Condensed memories never hurt anyone, they’re tasty and healthy

3 hours ago 2

Today, birthday parties for the recently deceased have died down, so to speak, but condensed milk is back with a vengeance (who knows what lurks in the C8 inbox? It’s a mystery every morning).

Andrew Macintosh of Cromer remembers, “During the war, when there was rationing, my mother used to give us three boys a tin of condensed milk each as Christmas presents. We punched two holes in them and sucked out the elixir – heaven. At 87, I still do it.”

A few years later, John Crowe of Cherrybrook, says: “At the end of the war, we were living on the Atherton Tableland, and in the school holidays I would visit timber cutters’ camps. Billy tea made over an open fire, sweetened with condensed milk.
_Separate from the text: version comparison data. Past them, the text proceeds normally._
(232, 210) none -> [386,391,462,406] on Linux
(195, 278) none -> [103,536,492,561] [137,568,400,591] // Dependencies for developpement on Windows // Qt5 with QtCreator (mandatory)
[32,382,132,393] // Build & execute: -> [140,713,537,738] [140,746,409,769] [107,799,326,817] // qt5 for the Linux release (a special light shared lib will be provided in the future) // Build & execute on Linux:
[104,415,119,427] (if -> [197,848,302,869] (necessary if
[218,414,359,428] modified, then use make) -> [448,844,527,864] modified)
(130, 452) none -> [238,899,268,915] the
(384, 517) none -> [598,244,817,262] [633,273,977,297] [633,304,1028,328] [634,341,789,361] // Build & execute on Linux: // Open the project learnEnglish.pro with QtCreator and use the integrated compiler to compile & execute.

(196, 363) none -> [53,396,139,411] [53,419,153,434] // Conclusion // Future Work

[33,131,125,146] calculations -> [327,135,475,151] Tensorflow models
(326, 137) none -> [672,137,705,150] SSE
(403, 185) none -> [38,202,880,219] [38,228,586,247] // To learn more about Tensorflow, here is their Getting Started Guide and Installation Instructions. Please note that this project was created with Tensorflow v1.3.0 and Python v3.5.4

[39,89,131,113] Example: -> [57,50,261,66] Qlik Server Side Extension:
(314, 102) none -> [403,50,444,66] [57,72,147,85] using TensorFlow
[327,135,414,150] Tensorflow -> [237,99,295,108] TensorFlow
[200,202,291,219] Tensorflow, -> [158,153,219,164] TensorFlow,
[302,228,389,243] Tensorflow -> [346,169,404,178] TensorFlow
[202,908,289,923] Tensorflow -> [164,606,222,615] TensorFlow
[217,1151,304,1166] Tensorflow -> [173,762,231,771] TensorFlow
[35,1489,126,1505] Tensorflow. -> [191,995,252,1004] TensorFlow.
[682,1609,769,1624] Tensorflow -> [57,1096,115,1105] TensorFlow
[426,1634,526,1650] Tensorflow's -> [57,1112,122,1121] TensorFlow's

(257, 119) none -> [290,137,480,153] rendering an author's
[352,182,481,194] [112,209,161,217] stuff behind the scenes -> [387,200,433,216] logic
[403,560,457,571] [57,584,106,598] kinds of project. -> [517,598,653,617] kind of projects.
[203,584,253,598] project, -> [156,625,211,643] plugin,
Bliss.” A lot of condensed milk over the years certainly doesn’t seem to have harmed either of these two gentlemen.

Alison Stewart of Waitara adds: “Sucking the contents of a can of condensed milk was a favourite of the boarders at my school in the 1950s. Especially after a free weekend, out of school. Purchases made offsite.”

Then Elizabeth Savage of Hughes in the ACT chimes in with a more ladylike version. “I have happy childhood memories of condensed milk. I, too, revelled in the occasional whole tin of condensed milk, although being a more refined girl child I ate mine with a teaspoon, not sucked through a hole. It was marvellously sweet, and because it was milk, it was therefore ‘good for you’. Virtue and satisfaction combined.” A very Column 8 conclusion, Elizabeth.

John Walter, all the way from Atlanta, Georgia, recalls that “years ago I came across displays of Carnation milk from Australia in shops in Lima, Peru. Peru has no dairy industry, so all milk products are imported.” So, not only C8 writers but also condensed milk are far-flung – who knew?

Going back for a moment to manual telephone exchanges, though not, thank heavens, another claim of being the last one, Craig Lilienthal of Wollstonecraft tells the tale of being “a young GP in West Wyalong during the 1970s and I got onto the exchange in Ungarie, needing to speak to the Ungarie doctor, urgently. Despite the fact that the lady on the Ungarie exchange was a patient of mine, it took me some time to extract from her just where their local doctor was, and with whom.”